====== Study material ======

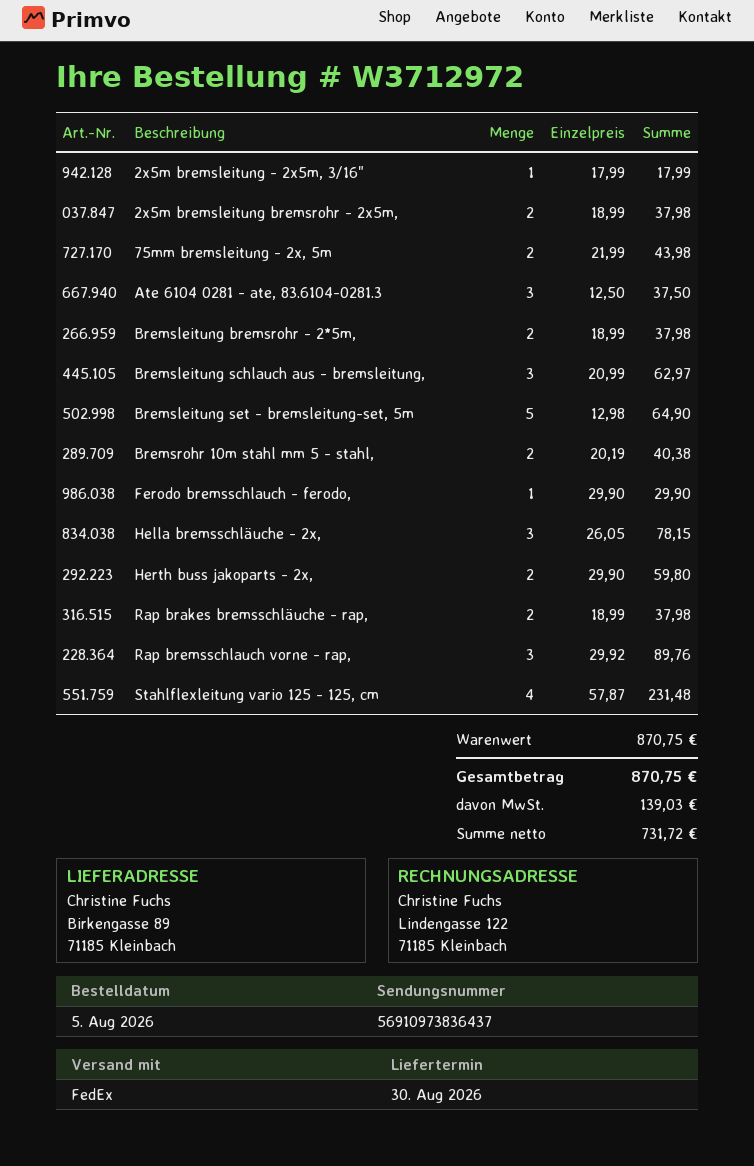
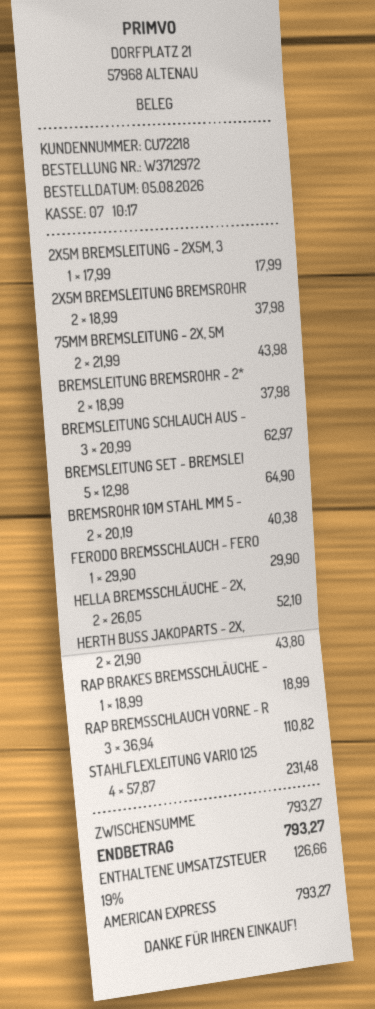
Ate 6104 0281 - ate, 83.6104-0281.3: 3 x 12.50 = 37.50 -> none
Hella bremsschläuche - 2x,: 3 x 26.05 = 78.15 -> 2 x 26.05 = 52.10
Herth buss jakoparts - 2x,: 2 x 29.90 = 59.80 -> 2 x 21.90 = 43.80
Rap brakes bremsschläuche - rap,: 2 x 18.99 = 37.98 -> 1 x 18.99 = 18.99
Rap bremsschlauch vorne - rap,: 3 x 29.92 = 89.76 -> 3 x 36.94 = 110.82
subtotal: 870.75 -> 793.27
tax: 139.03 -> 126.66
total: 870.75 -> 793.27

======

Instructions for the task: Filter the records for lines holding the string "bremsschläuche". Copy each one.

Task answer:
Hella bremsschläuche - 2x,: 3 x 26.05 = 78.15 -> 2 x 26.05 = 52.10
Rap brakes bremsschläuche - rap,: 2 x 18.99 = 37.98 -> 1 x 18.99 = 18.99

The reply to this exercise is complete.